**DIRECTIONS FOR THIS TASK**: Copy all records exactly; omit pictures.

Stored data entries:
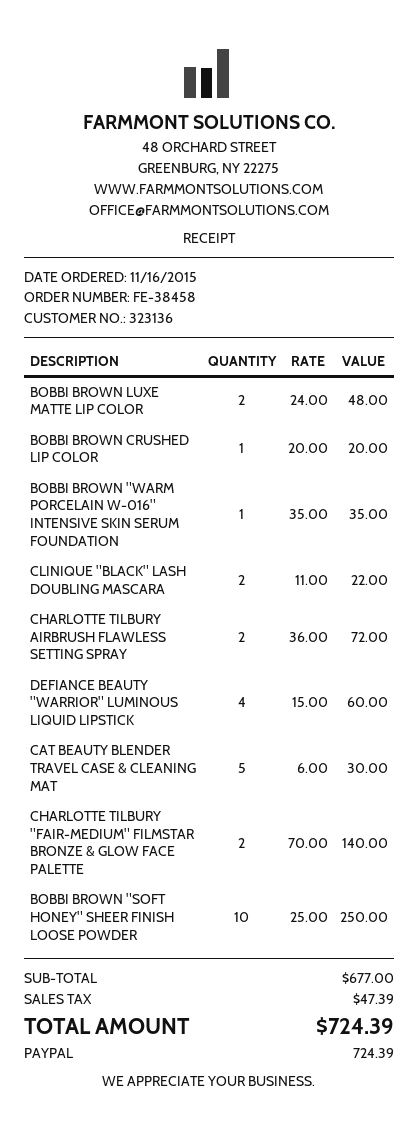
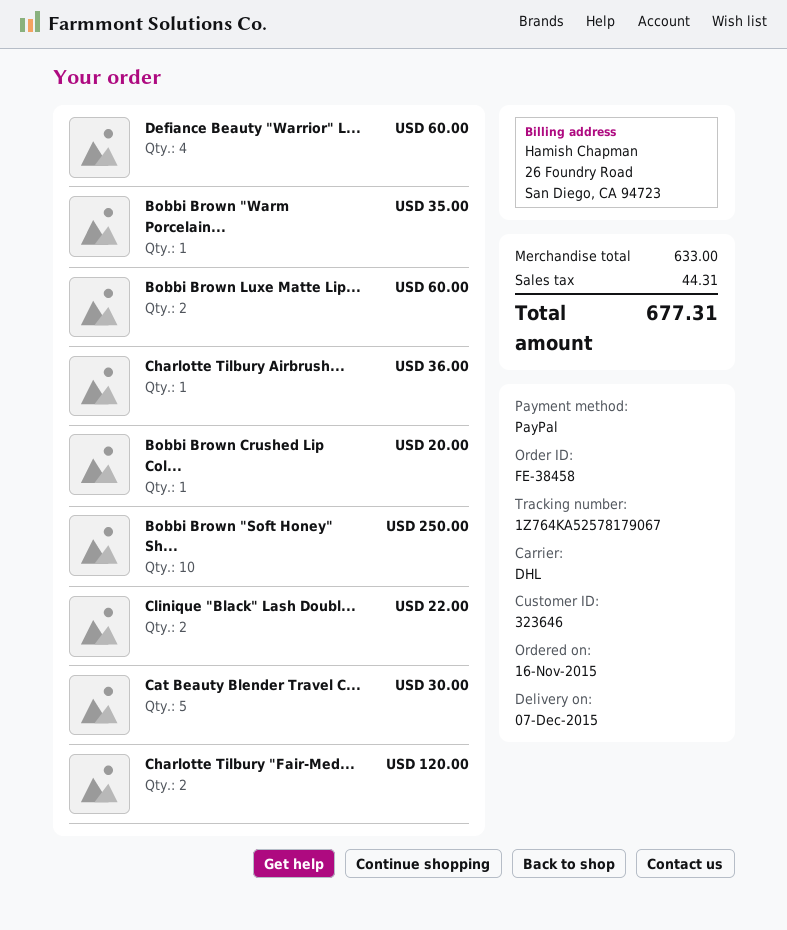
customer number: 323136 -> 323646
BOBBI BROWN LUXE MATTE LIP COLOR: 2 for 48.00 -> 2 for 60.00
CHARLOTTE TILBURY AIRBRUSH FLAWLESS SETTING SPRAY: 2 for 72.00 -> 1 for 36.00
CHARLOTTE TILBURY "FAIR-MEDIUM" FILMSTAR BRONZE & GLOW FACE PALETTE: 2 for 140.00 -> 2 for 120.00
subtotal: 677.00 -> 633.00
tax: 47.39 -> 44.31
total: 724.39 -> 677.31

**SOLVED EXERCISE**:
customer number: 323136 -> 323646
BOBBI BROWN LUXE MATTE LIP COLOR: 2 for 48.00 -> 2 for 60.00
CHARLOTTE TILBURY AIRBRUSH FLAWLESS SETTING SPRAY: 2 for 72.00 -> 1 for 36.00
CHARLOTTE TILBURY "FAIR-MEDIUM" FILMSTAR BRONZE & GLOW FACE PALETTE: 2 for 140.00 -> 2 for 120.00
subtotal: 677.00 -> 633.00
tax: 47.39 -> 44.31
total: 724.39 -> 677.31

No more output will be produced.